S’il y a une morale du livre, c’est qu’on ne devient pas chercheur, ni journaliste, même lorsqu’on prétend quitter sa casquette de chef d’entreprise. A chaque ligne, à chaque page, c’est Google qui parle. Ce n’est déjà pas si mal. Nous voici, nous pauvres lilliputiens, à l’intérieur du cerveau de Google. Gulliver pour la première fois s’exprime. Tour à tour émerveillé et inquiet, on lit la description future d’un monde finalement plus sombre qu’on ne l’imaginait – plus darwinien aussi (la référence de Schmidt et Cohen à la théorie de l’évolution pour évoquer le nouveau monde digital est frappante).
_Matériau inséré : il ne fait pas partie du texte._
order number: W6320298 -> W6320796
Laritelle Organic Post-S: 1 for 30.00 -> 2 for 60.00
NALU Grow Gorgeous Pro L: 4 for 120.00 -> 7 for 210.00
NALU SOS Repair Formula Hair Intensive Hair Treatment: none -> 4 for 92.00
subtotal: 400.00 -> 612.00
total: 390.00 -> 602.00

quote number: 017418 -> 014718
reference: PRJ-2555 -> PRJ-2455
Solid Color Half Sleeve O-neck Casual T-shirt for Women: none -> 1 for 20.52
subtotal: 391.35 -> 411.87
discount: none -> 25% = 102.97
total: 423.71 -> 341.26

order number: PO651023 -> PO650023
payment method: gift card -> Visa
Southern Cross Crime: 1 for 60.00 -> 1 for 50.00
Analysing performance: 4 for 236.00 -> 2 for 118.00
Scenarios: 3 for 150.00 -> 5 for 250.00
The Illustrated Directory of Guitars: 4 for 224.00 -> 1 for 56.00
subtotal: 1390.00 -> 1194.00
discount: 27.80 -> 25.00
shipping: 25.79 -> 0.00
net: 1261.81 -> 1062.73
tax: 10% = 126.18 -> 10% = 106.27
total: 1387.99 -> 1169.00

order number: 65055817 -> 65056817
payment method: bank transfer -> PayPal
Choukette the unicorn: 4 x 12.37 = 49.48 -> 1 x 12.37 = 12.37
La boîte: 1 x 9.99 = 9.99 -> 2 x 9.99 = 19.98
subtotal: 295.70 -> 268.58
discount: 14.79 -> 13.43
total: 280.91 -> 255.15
Fort heureusement, Leviathan – qu’on l’appelle Google ou Internet, ils sont ici interchangeables –, est du côté du Bien. L’idée de progrès peut poursuivre sa route. Les vilains du livre menaceront, certes. Mais Leviathan saura corriger ses erreurs. Le Nouvel âge numérique sera globalement positif. Jusqu’au bout, le livre a les stigmates et l’optimisme de l’Amérique. Jusqu’à son happy end.
* Eric Schmidt et Jared Cohen, The New Digital Age (Knopf, non encore traduit en français).